Minha
religião é a tragédia. Não porque eu creia em Zeus ou Afrodite (neste caso,
quase faria uma exceção ao meu ceticismo, devido a certas mulheres que conheci
ao longo da vida), mas porque tenho certeza de que a tragédia é a forma mais
acabada que o espírito humano encontrou pra descrever nossa condição.
Escrevi
algumas semanas atrás que minha religião é a tragédia. Muitos leitores me
perguntaram o que eu queria dizer com isso. Com o tempo vamos aprendendo onde
nos sentimos em casa (esta é uma forma de felicidade muito sutil para espíritos
ruidosos).
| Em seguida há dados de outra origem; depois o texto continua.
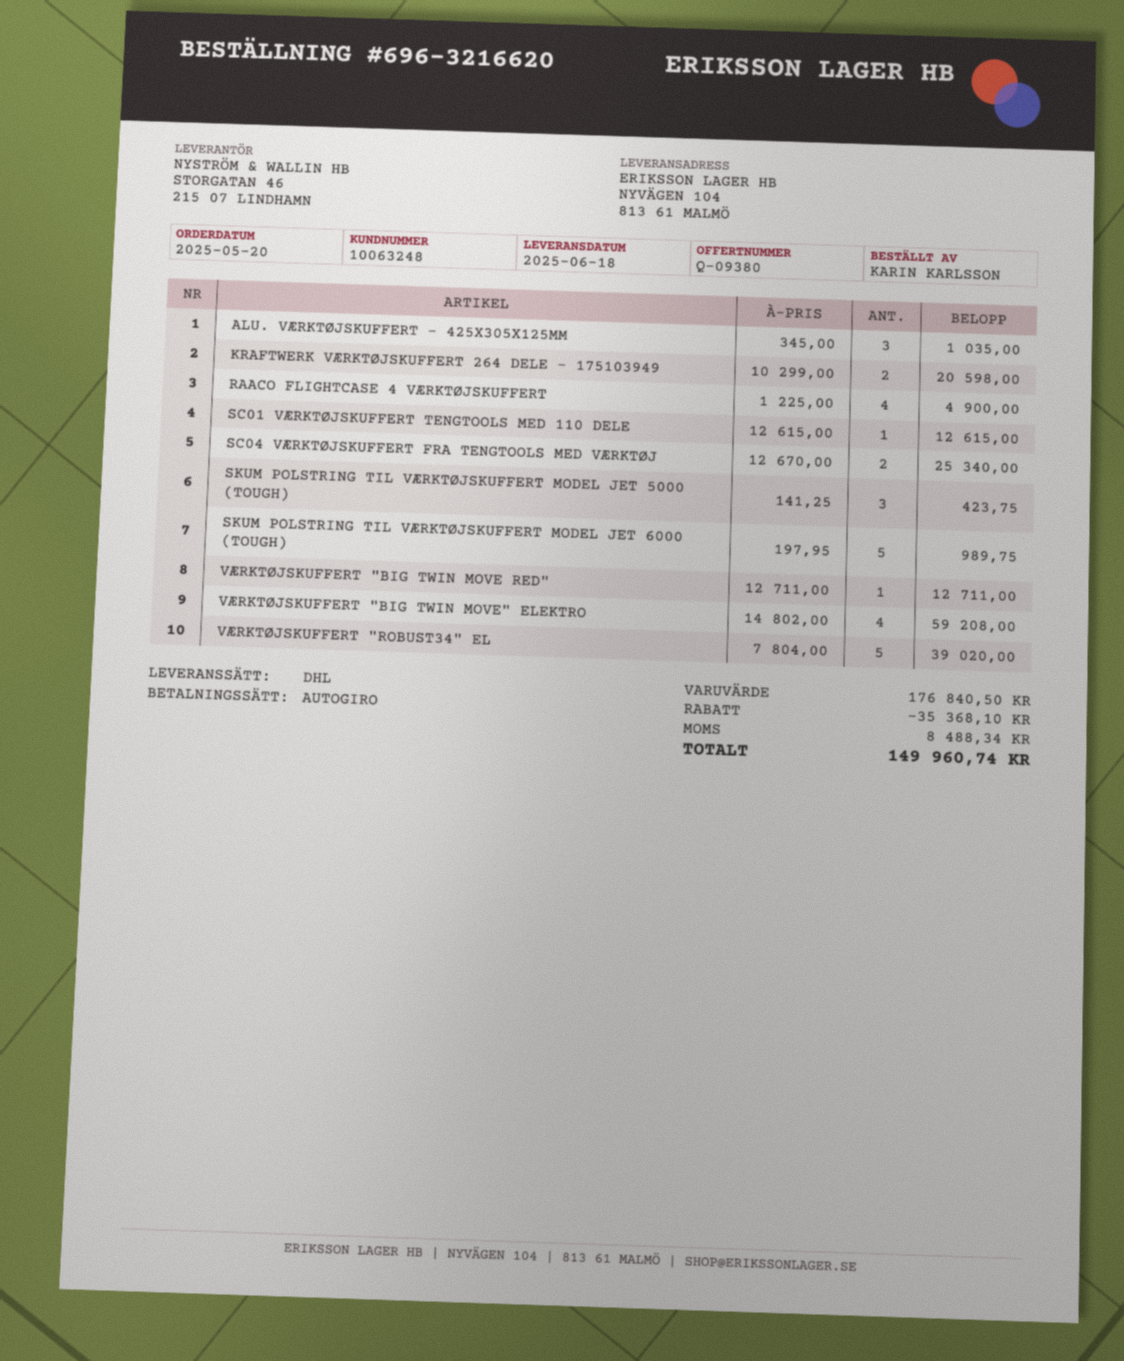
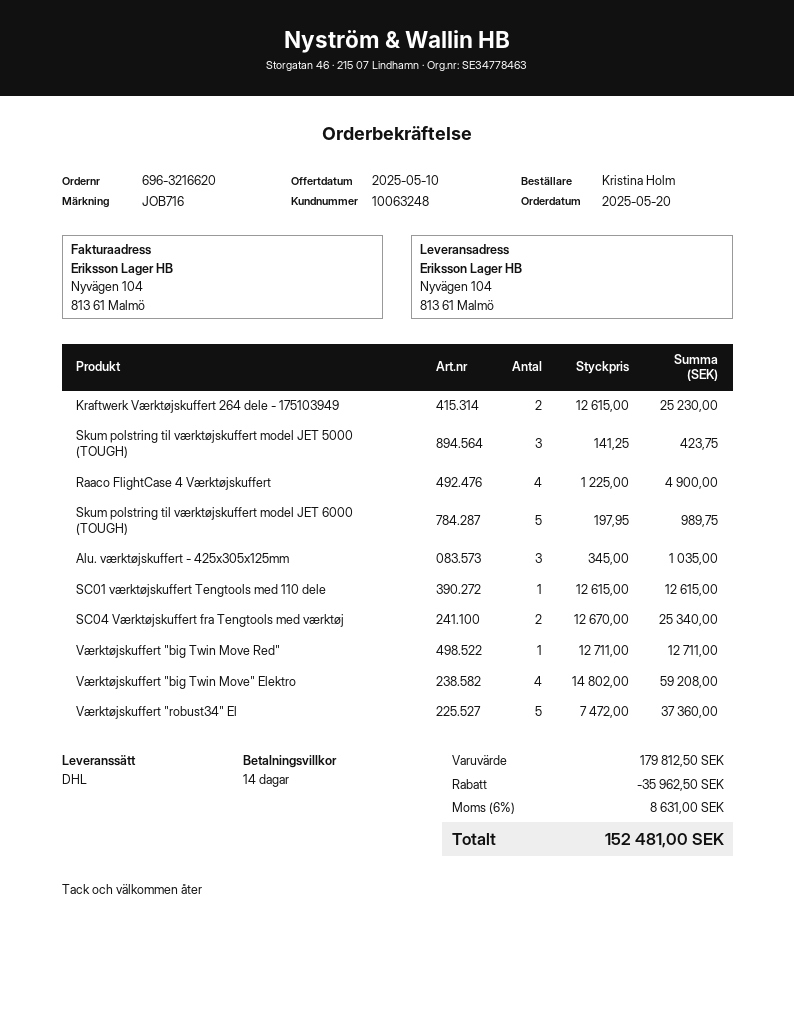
ordered by: KARIN KARLSSON -> Kristina Holm
KRAFTWERK VÆRKTØJSKUFFERT 264 DELE - 175103949: 2 x 10299.00 = 20598.00 -> 2 x 12615.00 = 25230.00
VÆRKTØJSKUFFERT "ROBUST34" EL: 5 x 7804.00 = 39020.00 -> 5 x 7472.00 = 37360.00
subtotal: 176840.50 -> 179812.50
discount: 35368.10 -> 35962.50
tax: 8488.34 -> 8631.00
total: 149960.74 -> 152481.00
A tragédia é uma de minhas casas, talvez a mais "minha" de
todas.
Ao longo
da vida percebemos que as pessoas sofrem, resolvem problemas, fazem escolhas
entre "X" e "Y", enfim, enfrentam a labuta do dia a dia.
Com o tempo, sem saber ao certo a razão, desenvolvi um encanto por essa
capacidade de ação dos meus semelhantes. Hoje, sei que existia nesse encanto
que sentia o reconhecimento de que os seres humanos, na sua infinita batalha
cotidiana, mereciam aquilo que só mais maduro pude saber o que era –eles
mereciam reverência.
Dito nas
palavras que aprendi com Aristóteles (384 a.C.-322 a.C.): a vida dos seres humanos desperta em
nós, quando olhamos com atenção, "terror e piedade", traços da
tragédia grega, segundo o filósofo.
E, antes
de tudo, meus semelhantes mereciam reverência porque, ao final (um importante
detalhe que logo ficou claro pra mim), sempre perderiam a batalha. A vida ficou
clara na sua "essência" para mim quando, depois de deixar a infância,
entendi que somos como heróis da tragédia: combatemos até o fim, mas sempre
seremos derrotados ao final. Não só a morte enquanto tal, mas as perdas, as
frustrações, as mentiras, os amores impossíveis, dores de todos os tipos.
Evidente
que isso tudo é atravessado por uma profunda beleza e coragem que, às vezes,
assim como que num ato de graça, conseguimos até tocar com as mãos ou sentir
seu perfume. E essas duas, beleza e coragem, que considero irmãs de sangue,
tornam ainda mais evidente o reconhecimento de que os seres humanos merecem
reverência nessa labuta sem fim.
Hoje
reconheço aquilo que para grandes autores como G. W. F. Hegel (1770-1831),
Isaiah Berlin (1909-1997) e John Gray, vivo e em atividade, se constitui num
dos traços marcantes da condição trágica: o fato de, muito pior do que ter de
escolher entre o bem e o mal, sermos obrigados, em muitos dos mais dramáticos
momentos de nossas vidas, a escolher entre o bem e o bem.
Os
utilitaristas na virada do século 18 para o 19 entendiam que a vida humana se
dá por meio de escolhas racionais: escolhemos o bem-estar e não o sofrimento (o
mal para o utilitarismo).
Isso é
apenas meia verdade. Fosse essa a realidade na sua plenitude, não haveria
problema. A verdade é que, muitas vezes, somos obrigados a escolher entre duas
formas de bem em conflito irremediável. Bens materiais x bens imateriais,
fidelidade x paixão, filhos x dedicação à vida profissional, verdade da alma x
verdade do corpo, sinceridade x sobrevivência, enfim, apenas iniciantes
acreditam que o utilitarismo "resolve" o drama moral humano. Gray
chama esse tipo de escolha de "escolha radical", porque ela nos lança
no drama trágico por excelência.
Martin
Thibodeau, no seu maravilhoso "Hegel e a Tragédia Grega",
recém-lançado pela É Realizações, descreve essa mesma condição dizendo que a
vida é trágica porque ela se dá fora de qualquer possibilidade de redenção
metafísica, de qualquer acordo final que possa dar conta da oposição entre
bens, da cisão interior, da negatividade dos fatos e do conflito essencial que
alimenta nossas vidas sem possibilidade de "domesticação".
"The
clash between good and good", nas palavras de Gray, ou "o conflito
entre o bem e o bem", é nosso principal problema moral. Todas as demais
formas de concepção de vida, para mim, estão aquém dessa clareza trágica.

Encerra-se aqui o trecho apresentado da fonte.